What you should do: From the entries provided below, copy each line that contains the word "Номерок".
::: Information :::
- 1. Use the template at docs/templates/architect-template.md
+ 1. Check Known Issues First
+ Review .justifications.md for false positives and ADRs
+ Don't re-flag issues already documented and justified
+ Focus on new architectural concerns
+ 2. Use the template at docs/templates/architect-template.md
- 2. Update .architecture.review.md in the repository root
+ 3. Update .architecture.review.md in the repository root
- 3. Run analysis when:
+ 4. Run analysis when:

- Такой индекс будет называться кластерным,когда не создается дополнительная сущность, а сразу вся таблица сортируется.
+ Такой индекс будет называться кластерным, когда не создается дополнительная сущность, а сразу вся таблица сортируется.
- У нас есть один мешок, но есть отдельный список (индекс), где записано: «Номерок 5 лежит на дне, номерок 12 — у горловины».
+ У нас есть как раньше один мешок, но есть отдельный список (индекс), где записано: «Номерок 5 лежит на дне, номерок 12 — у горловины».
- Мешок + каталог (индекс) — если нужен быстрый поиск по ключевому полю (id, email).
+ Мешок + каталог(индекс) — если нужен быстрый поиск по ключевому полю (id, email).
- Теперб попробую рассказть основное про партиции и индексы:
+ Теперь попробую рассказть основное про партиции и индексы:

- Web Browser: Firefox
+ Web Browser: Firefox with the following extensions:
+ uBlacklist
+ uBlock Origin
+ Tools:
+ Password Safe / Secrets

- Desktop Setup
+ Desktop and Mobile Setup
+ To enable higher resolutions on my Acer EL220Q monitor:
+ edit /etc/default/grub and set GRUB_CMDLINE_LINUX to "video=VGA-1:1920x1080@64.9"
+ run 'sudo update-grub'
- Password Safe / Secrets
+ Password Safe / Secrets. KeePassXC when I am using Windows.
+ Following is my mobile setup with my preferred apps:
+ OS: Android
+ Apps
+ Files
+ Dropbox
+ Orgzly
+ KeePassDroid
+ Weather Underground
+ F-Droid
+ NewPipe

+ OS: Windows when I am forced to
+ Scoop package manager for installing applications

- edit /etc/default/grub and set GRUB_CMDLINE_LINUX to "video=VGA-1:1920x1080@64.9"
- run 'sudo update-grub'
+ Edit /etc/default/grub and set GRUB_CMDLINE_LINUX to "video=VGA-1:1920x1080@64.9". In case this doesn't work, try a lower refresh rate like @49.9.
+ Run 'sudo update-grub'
:::
Written solution:
- У нас есть один мешок, но есть отдельный список (индекс), где записано: «Номерок 5 лежит на дне, номерок 12 — у горловины».
+ У нас есть как раньше один мешок, но есть отдельный список (индекс), где записано: «Номерок 5 лежит на дне, номерок 12 — у горловины».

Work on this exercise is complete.